Alternatively, balloon mitral valvotomy uses a tube that is snaked through the arteries until it reached the left side of the heart. Once the end of the catheter is across the mitral valve, a balloon is inflated and the blockage is forcibly broken apart.

In a closed mitral valvotomy, a medium sized incision is made in the chest wall below the armpit. The incision is large enough for a surgeon to pass a finger and thin instruments through it. The surgeon then places a finger in the left atrium. The surgical instrument is then pushed through the outer wall of the heart muscle. A device called a Tubb’s dilator is placed across the mitral valve. Once the dilator is in place, as determined by the surgeon’s hand in the right atrium, it is opened, which breaks apart the blockage and relieves it.

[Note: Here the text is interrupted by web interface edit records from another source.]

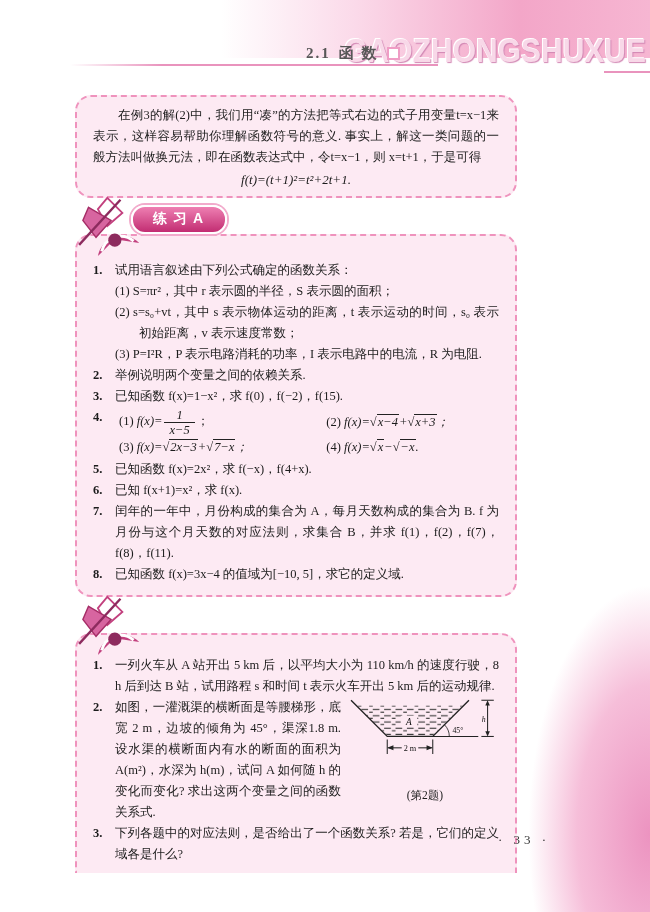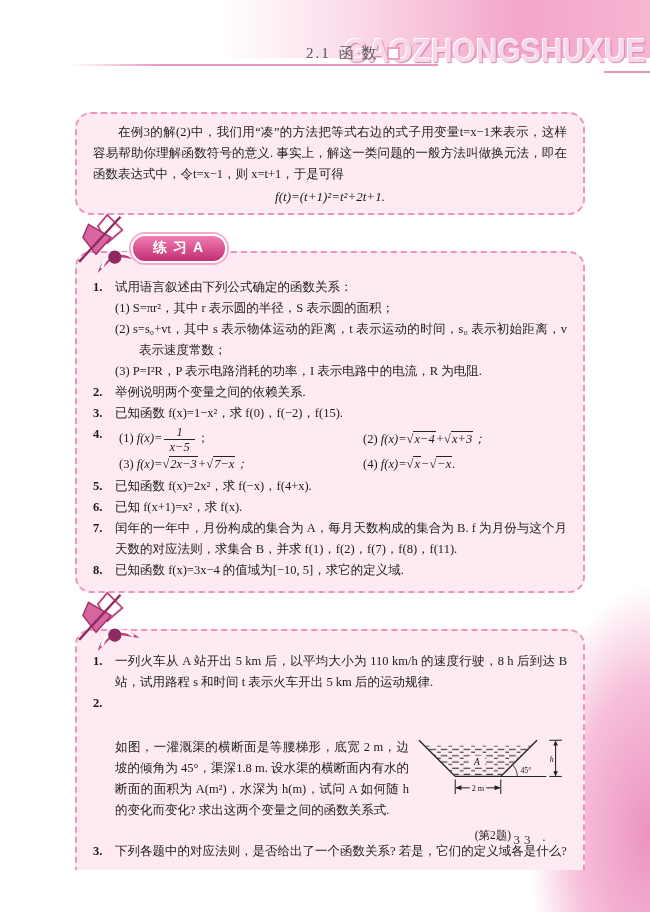"2.1" .chapter-head { font-weight: none -> bold }
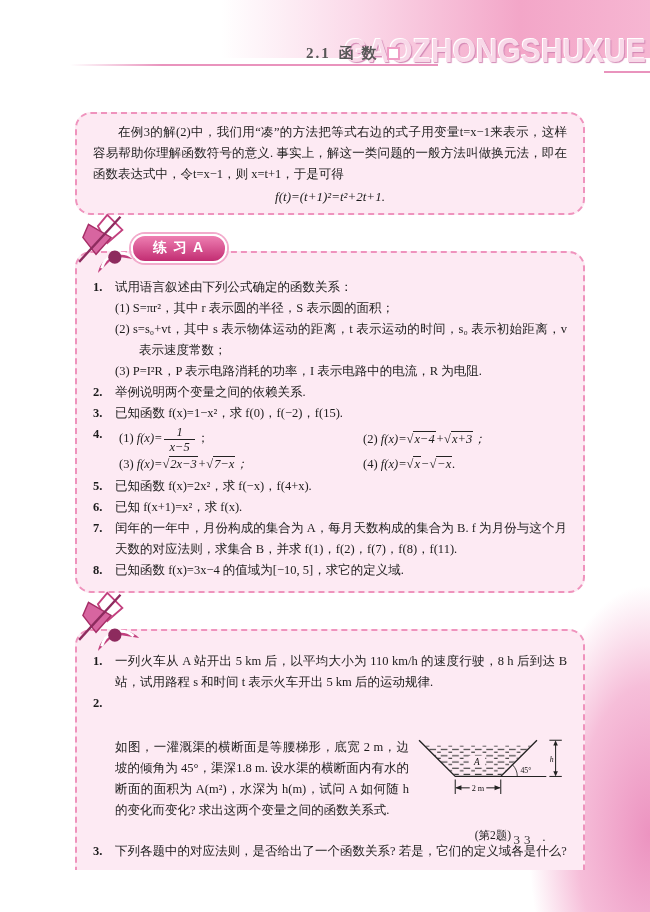"在例3的解(2)中，我们用“凑”的方法把等式右边的式子用变量t=x−1来表示，这" .content { top: 112px -> 95px; width: 510px -> 442px }
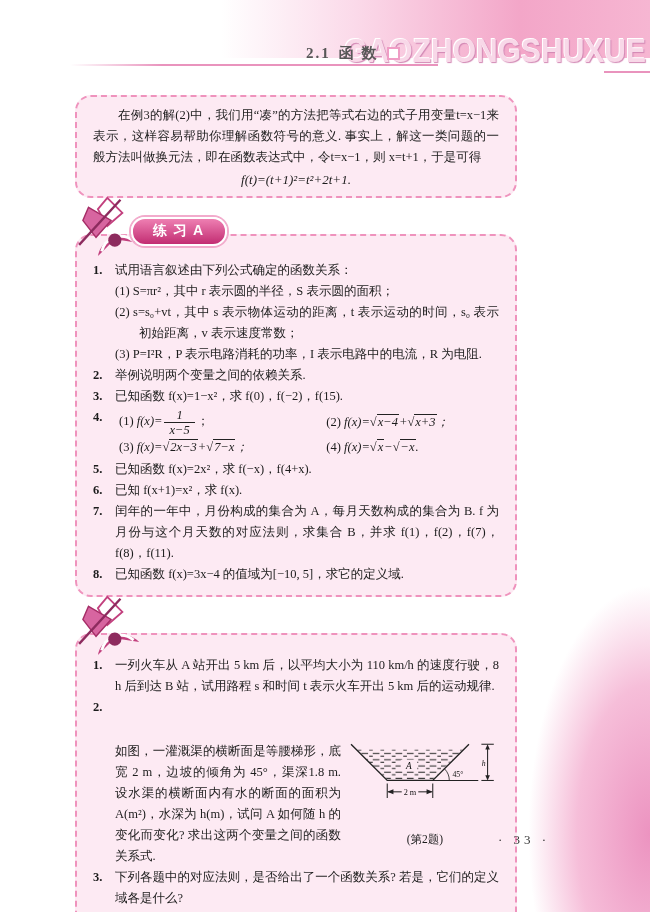"练习A" .ex-pill { margin-bottom: 12px -> 24px }
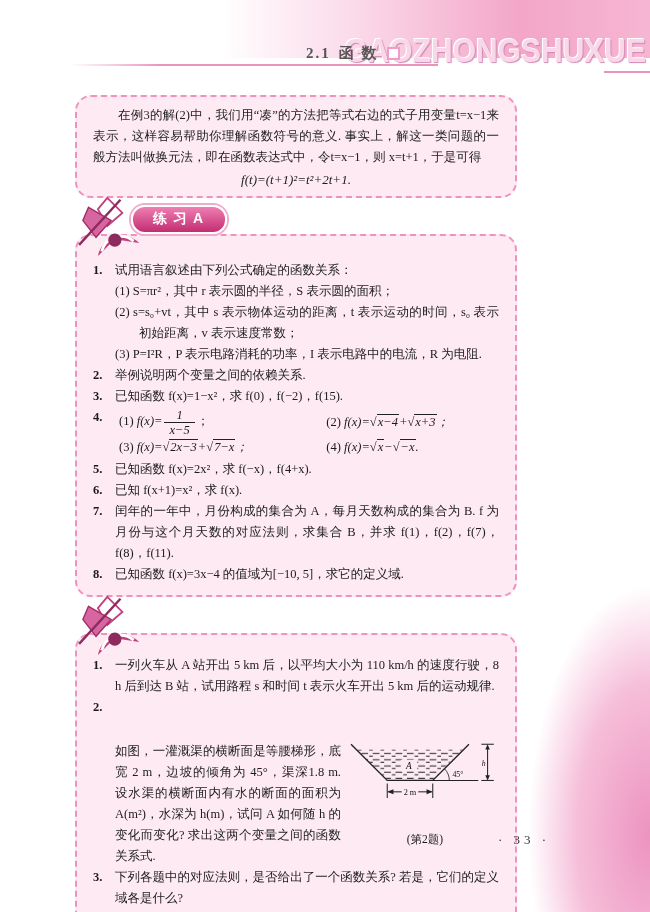"如图，一灌溉渠的横断面是等腰梯形，底宽 2 m，边坡的倾角为 45°，渠深1.8" .with-diagram { margin-top: 44px -> none }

The advantage of a closed mitral valvotomy is that the heart does not need to be opened so recovery from the procedure is much faster and less arduous than open mitral valvotomy. It requires less equipment and surgeons generally require less specialized equipment training to perform closed mitral valvotomy. That said, there is an amount of surgical skill required to successfully perform the procedure.

While a closed mitral valvotomy is simple and can be performed without a modern surgical suite and equipment, there are some disadvantages to the procedure. If the Tubb’s dilator opens the mitral valve too much, the valve is no longer stenotic, but rather it becomes leaky. A leaky mitral valve is termed mitral regurgitation and means that blood flows in the wrong direction through the left ventricle and left atrium. If this occurs, the closed mitral valvotomy may need to be converted to an open heart surgery with mitral valve repair or replacement.